Support for LGBT folks

OK, so you believe that lesbian, gay, bisexual and transgender (LGBT) folks are people of sacred worth. You’d like to see the world grow a little (ok, a lot more accepting). While the religious right is screaming “abomination!” you want to counter that with something supporting that won’t get you arrested, but you just aren’t quite sure what that would be. Here are a few thoughts and suggestions.

First, my thoughts… I want to thank you and commend you for wanting to be supportive of LGBT folks. For the first 42 years of my life, when I identified as a straight person, I had much more power to fight for the rights and equal treatment of LGBT people. Once I realized my true orientation (I guess I’m a little slow) as a lesbian woman, I lost most of my power. It’s one of the most frustrating things I’ve ever experienced. The LGBT community needs straight allies. The majority always has to stand up for the minority if anything is ever going to change. So, thank you in advance for anything and everything you do.

What most people don’t realize is that in many ways LGBT folks fight for themselves on a daily basis.  One situation after another presents itself and we internally process questions like these:

  • Can I be myself fully in this place, job, situation? Is this person, are these people safe?
  • Do I want to risk holding my partner’s hand for fear of stares or rude comments?
  • Can I come out to my health care providers? Will they still care for me?
  • What will my kids experience?
  • What will other parents think/say?
  • How do we fill out forms designed for husband and wife? Or mother and father?

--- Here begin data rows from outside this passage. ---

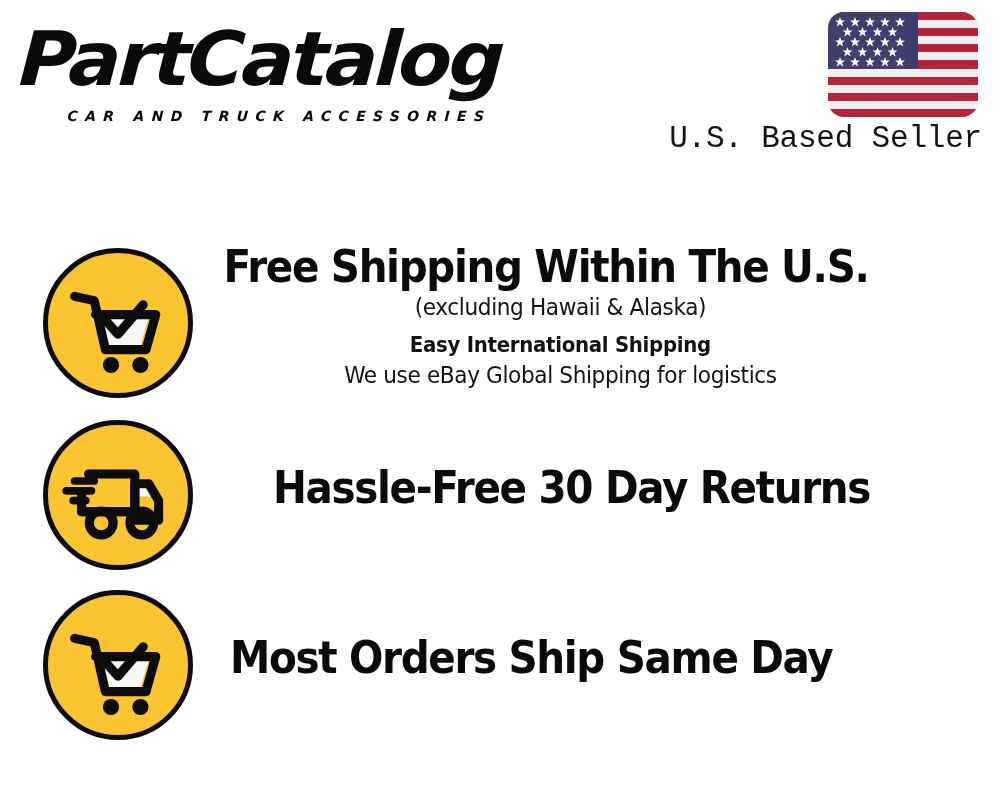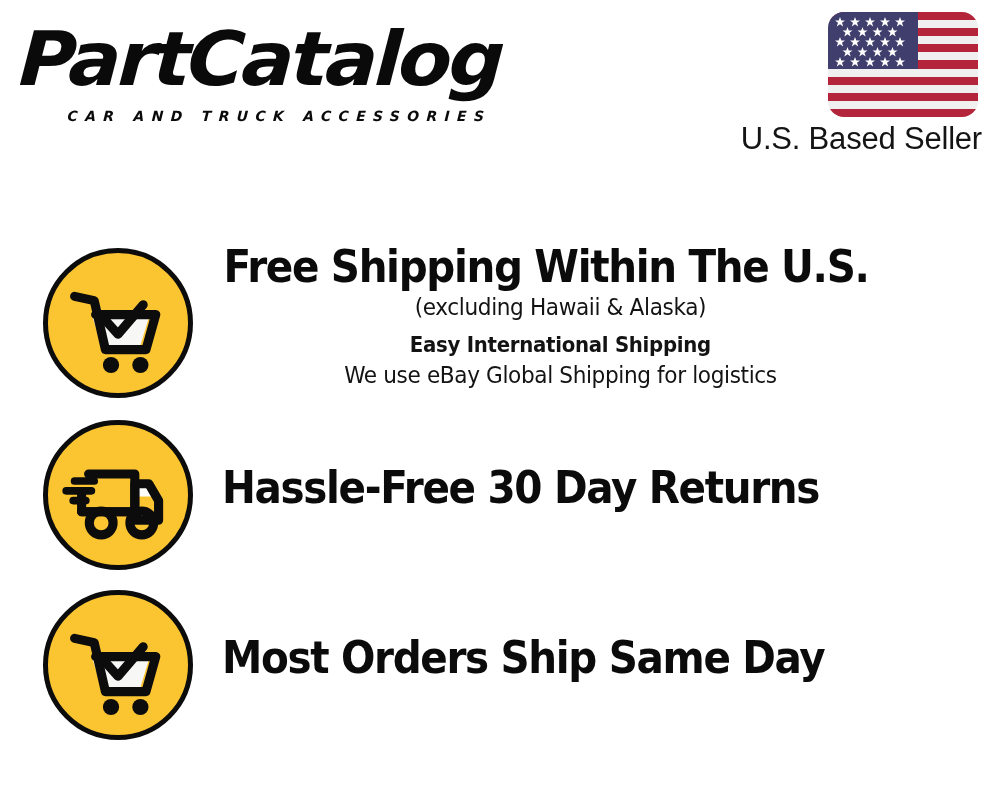--- a/index.html
+++ b/index.html
@@ -97,7 +97,7 @@
     position: absolute;
     right: 6px;
     top: 112px;
-    font-family: Liberation Sans, sans-serif;
+    font-family: Liberation Mono, monospace;
     font-weight: 400;
     font-size: 31px;
     line-height: 38px;

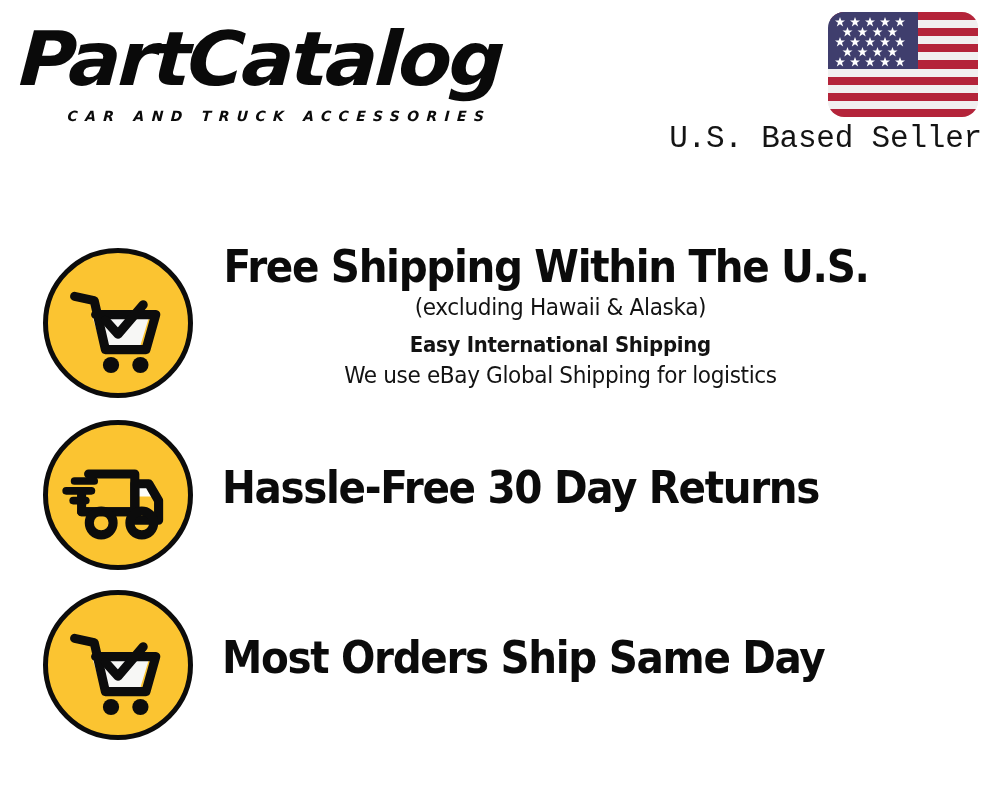--- a/index.html
+++ b/index.html
@@ -172,7 +172,7 @@
 
   #row-returns { top: 184px; }
   #row-returns .feature-icon { top: 0px; }
-  #row-returns .feature-text { top: 43px; }
+  #row-returns .feature-text { top: 43px; text-align: right; }
 
   #row-same-day { top: 354px; }
   #row-same-day .feature-icon { top: 0px; }

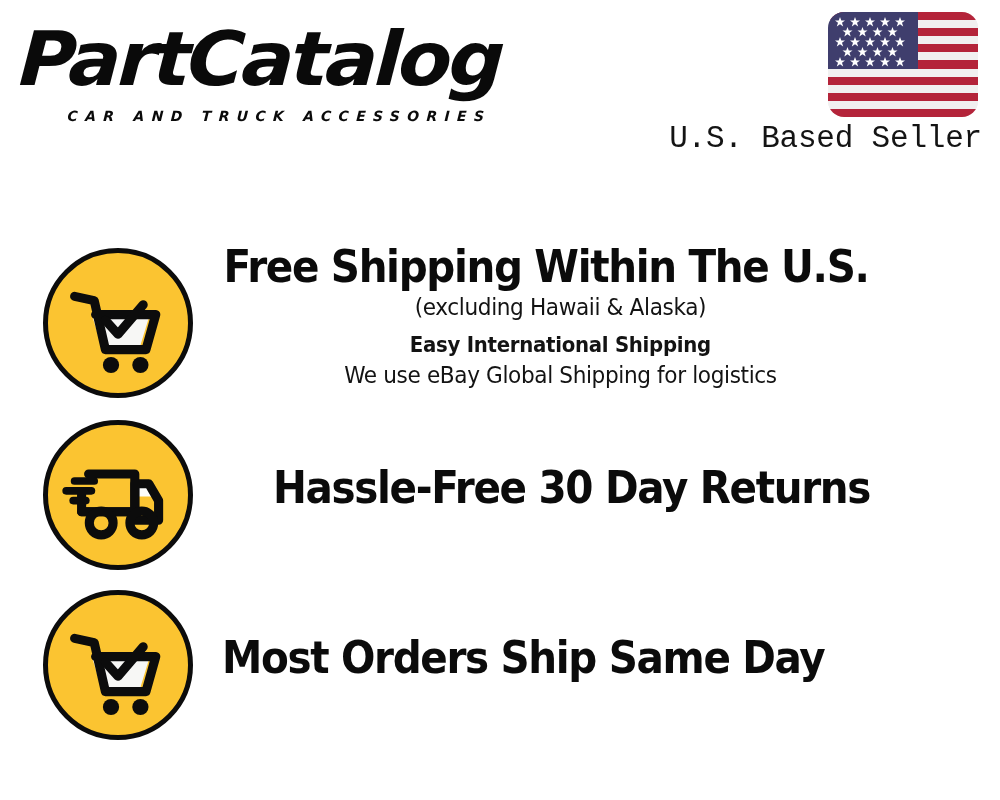--- a/index.html
+++ b/index.html
@@ -176,7 +176,7 @@
 
   #row-same-day { top: 354px; }
   #row-same-day .feature-icon { top: 0px; }
-  #row-same-day .feature-text { top: 43px; }
+  #row-same-day .feature-text { top: 43px; margin-left: 8px; }
 </style>
 </head>
 <body>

For LGBT folks it sometimes feel like we never get to stop “coming out” and so find ourselves vulnerable in many situations. Here are some simple and even subtle ways to help LGBT folks know that you are a safe and supportive person.

Display a rainbow – I found rainbow cord at the fabric store and handed out pieces of it yesterday (I’ll bring more next week since we ran out)… or buy some yourself… tie it to your purse, your key chain, your lanyard for your job, your door knob, just somewhere visible… it is a subtle, but clear, signal that you are safe.

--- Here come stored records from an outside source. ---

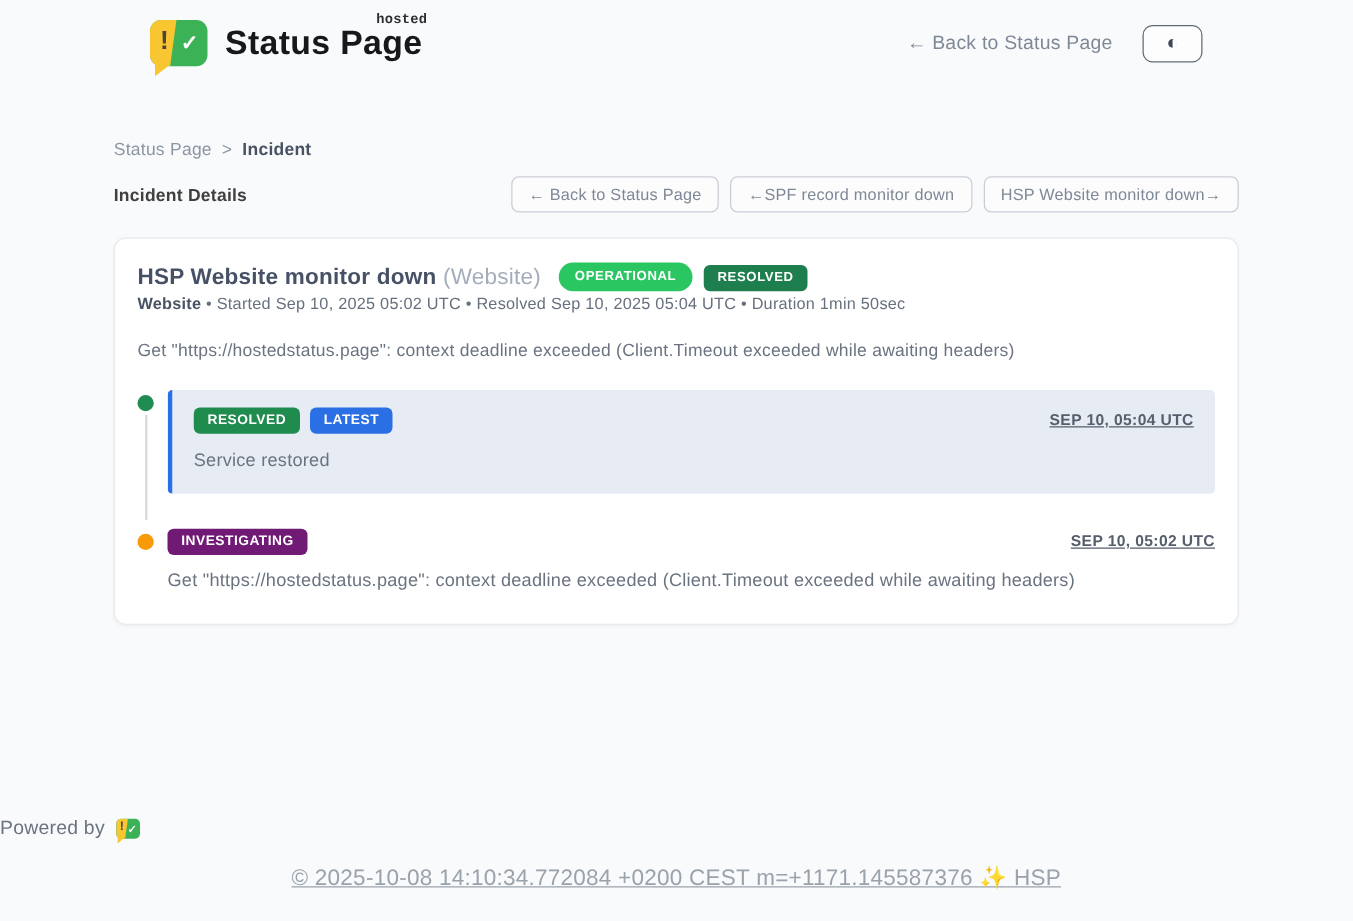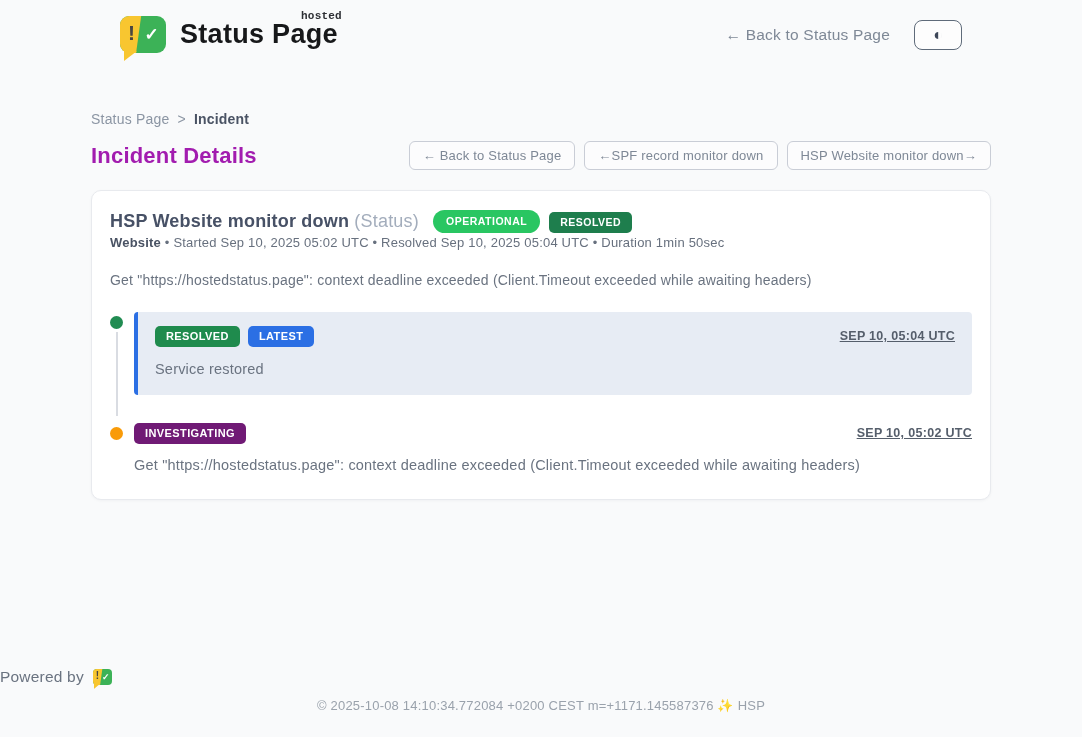--- a/index.html
+++ b/index.html
@@ -56,7 +56,7 @@
   .breadcrumb .crumb-root { cursor:pointer; }
   .breadcrumb .crumb-current { color:#4a5364; font-weight:700; }
   .title-row { display:flex; align-items:center; justify-content:space-between; margin-top:14px; }
-  .page-title { font-size:22px; font-weight:700; color:#a21caf; letter-spacing:0.2px; }
+  .page-title { font-size:14px; font-weight:700; color:#404040; letter-spacing:0.2px; }
   .nav-btns { display:flex; gap:9px; }
   .nav-btn {
     font-family:"Liberation Sans", sans-serif;

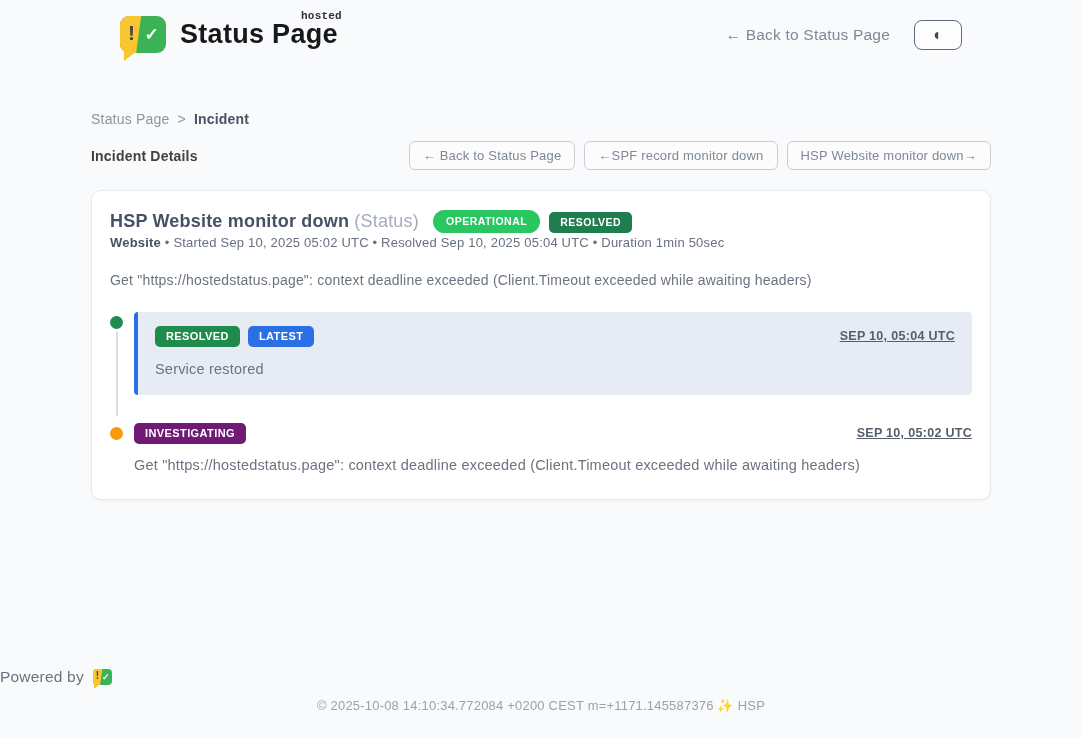--- a/index.html
+++ b/index.html
@@ -176,7 +176,7 @@
     <div class="card-title-row">
       <h2 class="incident-title">
         <span>HSP Website monitor down</span>
-        <span class="incident-component">(Status)</span>
+        <span class="incident-component">(Website)</span>
       </h2>
       <div class="badges">
         <span class="badge pill bg-operational">OPERATIONAL</span>

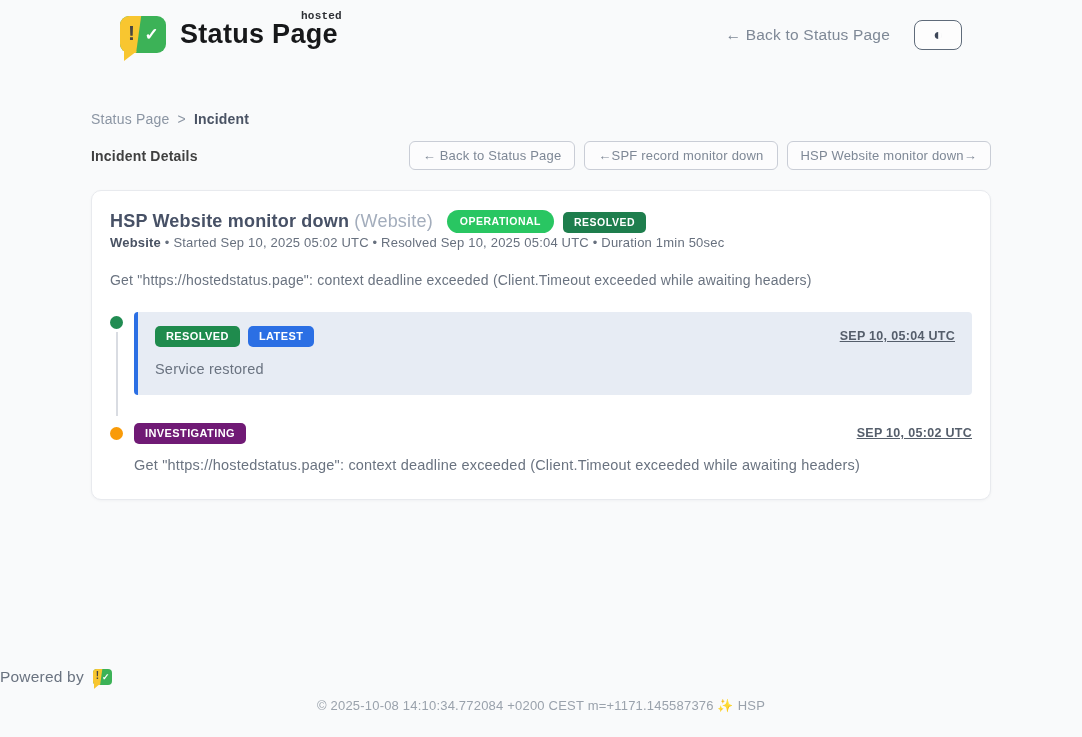--- a/index.html
+++ b/index.html
@@ -126,7 +126,7 @@
   .logo-mini .logo-excl { left:3px; top:1px; font-size:10px; }
   .logo-mini .logo-check { font-size:9px; }
   .logo-mini .logo-tail { left:1px; bottom:-4px; width:6px; height:5px; }
-  .copyright { margin-top:12px; font-size:13px; color:#9aa2ac; }
+  .copyright { margin-top:19px; font-size:18px; color:#9aa2ac;text-decoration:underline; }
   .sparkle { color:#f4c437; }
 </style>
 </head>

Be aware and inclusive of the language you use. For example, ask people if they have a partner or significant other instead of a husband/wife. If you are designing forms, make them friendly to non-traditional families of all sorts. If you’re talking with kids, don’t assume they come from a “traditional” mom and dad family (with divorce rates as high as they are this seems unlikely in many ways).

Pay attention to the language you use. A friend of mine plays in a band and one of the songs they sing is “Money for Nothing” by Dire Straits. It’s a great 80s dance tune, except for the line that talks about “the little faggot with the earring and the makeup.” It just made me cringe every time I heard it. Finally, I mentioned that to my friend. The next time they played the song, I braced myself for that line, but it never came. They had taken it out. God bless their little pea pickin’ hearts!

Here’s another idea. If you are a teacher, parent, grandparent, aunt or uncle of younger kids, buy books that expand a child’s awareness of different family structures. Try The Family Book by Todd Parr or 123 A Family Counting Book by Bobbie Combs.

“That’s so gay” is a phrase that used to mean something was stupid or bad and can now be very hurtful to kids (or adults) who are gay themselves, or who have friends/family/parents who are gay. There is nothing wrong with using this as a teaching moment to explain why it may be hurtful and shouldn’t be said. Or if it was meant hurtfully, then it is time to draw boundaries around what is acceptable and what isn’t. Silence, ignoring it or excusing the behavior simply allows it to continue.

There are many, many people who experience bullying, violence, disapproval and harrassment for being gay, lesbian, bisexual and transgender. Thank you for being a safe place and for slowly helping to change the world.